| Biografia |
Nato a Mestre il 7 ottobre del 1885, figlio di Pietro, possidente, e di Marcella Poletto, maestra elementare, è allievo di Ettore Tito all'Accademia di Belle Arti di Venezia. In gioventù partecipa, con Arturo Martini e Gino Rossi, alle esposizioni di Ca' Pesaro. Nel 1906 espone alla Mostra Internazionale di Pittura di Milano, successivamente alle Mostre di Monaco di Baviera (1913) e di San Francisco in California (1914). È inoltre presente a varie edizioni della Biennale di Brera e di Venezia e alla Quadriennale di Roma. Dal 1914 al 1925 riveste l'incarico di insegnante presso l'Istituto di Belle Arti di Lucca e dal 1915 al 1955 presso l'Accademia di Belle Arti di Firenze, dove si trasferisce a seguito della trasformazione dell'Istituto di Belle Arti di Lucca in Istituto d'Arte. Numerose le mostre personali e i riconoscimenti, tra i quali si ricordano il Premio al Concorso Piatti (Milano, 1924), la Medaglia d'oro della Presidenza del Senato alla Mostra Nazionale del Ritratto e quella ricevuta in occasione della Mostra Nazionale di Vasto (1964). È stato inoltre insignito della Medaglia d'oro dei Benemeriti della Cultura e dell'Arte dal Presidente della Repubblica. Nel corso della sua carriera si è dedicato in particolare alla tecnica dell'acquerello. Muore a Firenze il 1 settembre 1974. C. L. Ragghianti lo ricorda come un «divisionista aggiornato e persona signorile e schiva» (in Alfredo Meschi: opere dal 1924 al 1979, Lucca, Nuova grafica lucchese, 1979, p. 8).
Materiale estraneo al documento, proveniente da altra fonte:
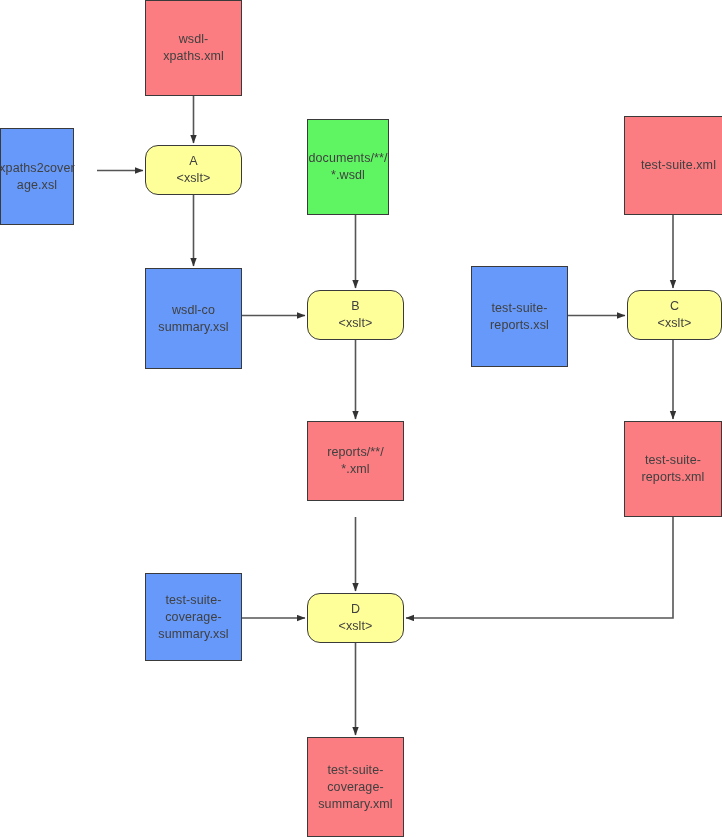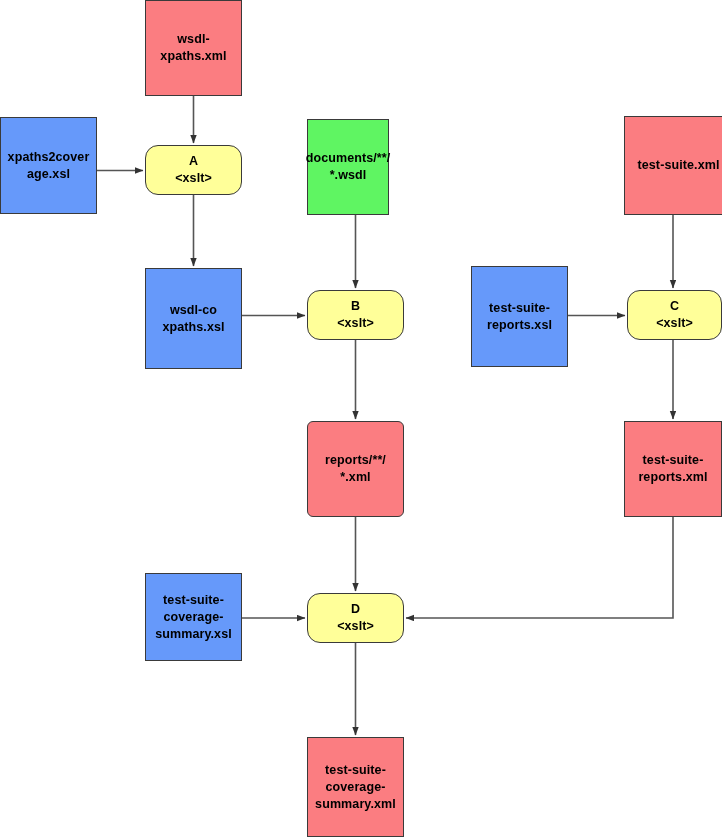--- a/index.html
+++ b/index.html
@@ -36,11 +36,10 @@
     text-align: center;
     font-size: 12.5px;
     line-height: 17px;
-    color: #000000;
+    color: #404040;
     letter-spacing: 0.1px;
     white-space: pre-line;
     padding: 0 4px;
-    font-weight: bold;
   }
   .node.doc {
     border-radius: 0;

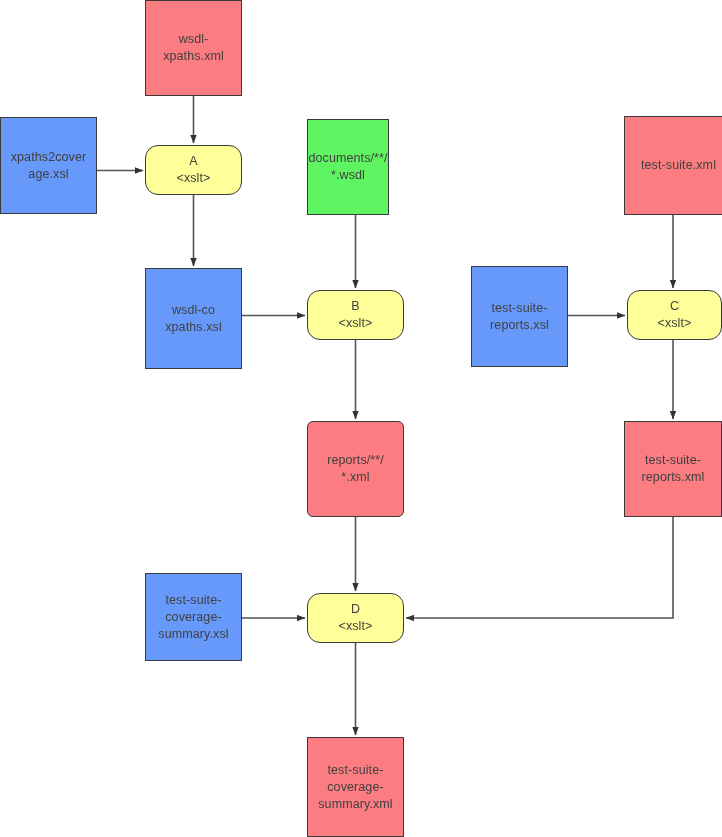--- a/index.html
+++ b/index.html
@@ -81,7 +81,7 @@
   <div id="nodes-group">
       <div class="node doc" style="left: 145px; top: 0px; width: 97px; height: 96px; background: rgb(251, 125, 129); border-color: rgb(58, 58, 58);"><span class="node-label">wsdl-
 xpaths.xml</span></div>
-      <div class="node doc" style="left: 0px; top: 117px; width: 97px; height: 97px; background: rgb(102, 153, 250); border-color: rgb(58, 58, 58);"><span class="node-label">xpaths2cover
+      <div class="node doc" style="left: 0px; top: 128px; width: 74px; height: 97px; background: rgb(102, 153, 250); border-color: rgb(58, 58, 58);"><span class="node-label">xpaths2cover
 age.xsl</span></div>
       <div class="node proc" style="left: 145px; top: 145px; width: 97px; height: 50px; background: rgb(255, 255, 153); border-color: rgb(58, 58, 58);"><span class="node-label">A
 &lt;xslt&gt;</span></div>

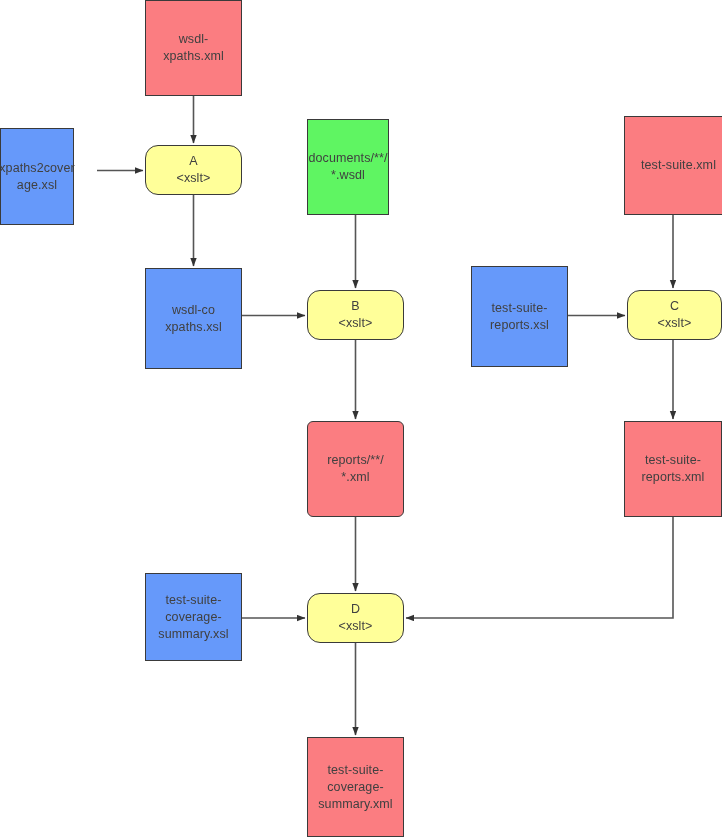--- a/index.html
+++ b/index.html
@@ -89,7 +89,7 @@
 *.wsdl</span></div>
       <div class="node doc" style="left: 624px; top: 116px; width: 109px; height: 99px; background: rgb(251, 125, 129); border-color: rgb(58, 58, 58);"><span class="node-label">test-suite.xml</span></div>
       <div class="node doc" style="left: 145px; top: 268px; width: 97px; height: 101px; background: rgb(102, 153, 250); border-color: rgb(58, 58, 58);"><span class="node-label">wsdl-co
-xpaths.xsl</span></div>
+summary.xsl</span></div>
       <div class="node proc" style="left: 307px; top: 290px; width: 97px; height: 50px; background: rgb(255, 255, 153); border-color: rgb(58, 58, 58);"><span class="node-label">B
 &lt;xslt&gt;</span></div>
       <div class="node doc" style="left: 471px; top: 266px; width: 97px; height: 101px; background: rgb(102, 153, 250); border-color: rgb(58, 58, 58);"><span class="node-label">test-suite-

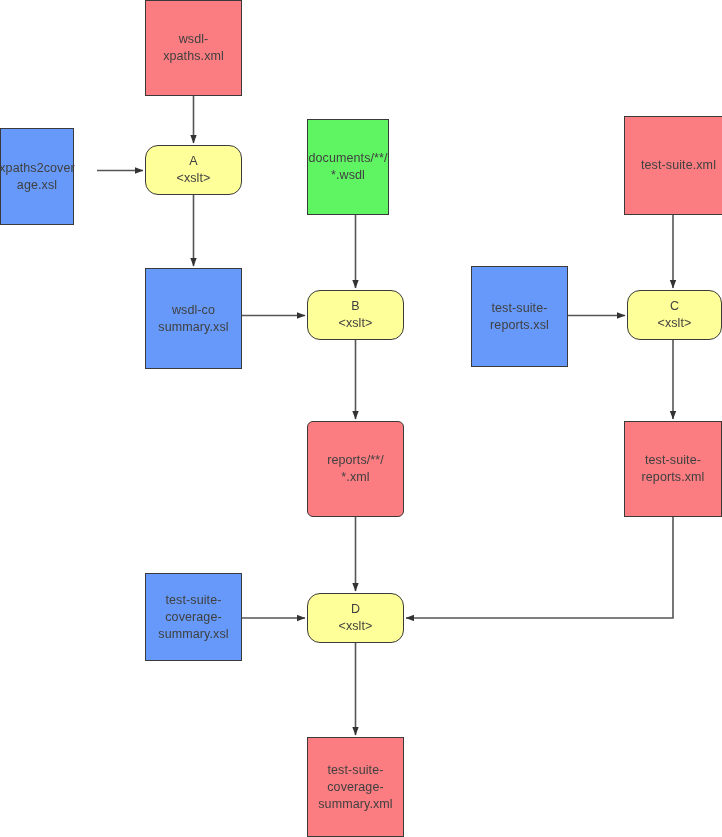--- a/index.html
+++ b/index.html
@@ -96,7 +96,7 @@
 reports.xsl</span></div>
       <div class="node proc" style="left: 627px; top: 290px; width: 95px; height: 50px; background: rgb(255, 255, 153); border-color: rgb(58, 58, 58);"><span class="node-label">C
 &lt;xslt&gt;</span></div>
-      <div class="node doc" style="left: 307px; top: 421px; width: 97px; height: 96px; background: rgb(251, 125, 129); border-color: rgb(58, 58, 58); border-radius: 6px;"><span class="node-label">reports/**/
+      <div class="node doc" style="left: 307px; top: 421px; width: 97px; height: 80px; background: rgb(251, 125, 129); border-color: rgb(58, 58, 58);"><span class="node-label">reports/**/
 *.xml</span></div>
       <div class="node doc" style="left: 624px; top: 421px; width: 98px; height: 96px; background: rgb(251, 125, 129); border-color: rgb(58, 58, 58);"><span class="node-label">test-suite-
 reports.xml</span></div>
Tra i contributi bibliografici a lui dedicati, segnaliamo in particolare il saggio introduttivo al catalogo della personale tenutasi a Mestre nel 1966, a firma di Mario Lucchesi, che lo definisce: «un artista solitario e apparentemente distaccato da ogni corrente, tuttavia, a modo suo, attento invece a quanto delle nuove esperienze estetiche veniva, allora, anche in Italia, a rimuovere le più inerti convenzioni naturalistiche […]. Allievo tra i migliori di Ettore Tito, ereditò da questo maestro il rispetto per la tradizione, nonché un mestiere che seppe peraltro disciplinare alle necessità di espressione, arrivando più tardi a mutuare, in modo spontaneo, certi modi interpretativi dell’impressionismo più, invero, sul piano emotivo che su quello formale» (A. M. Crepet, Mestre, Trevisanstampa, 1966).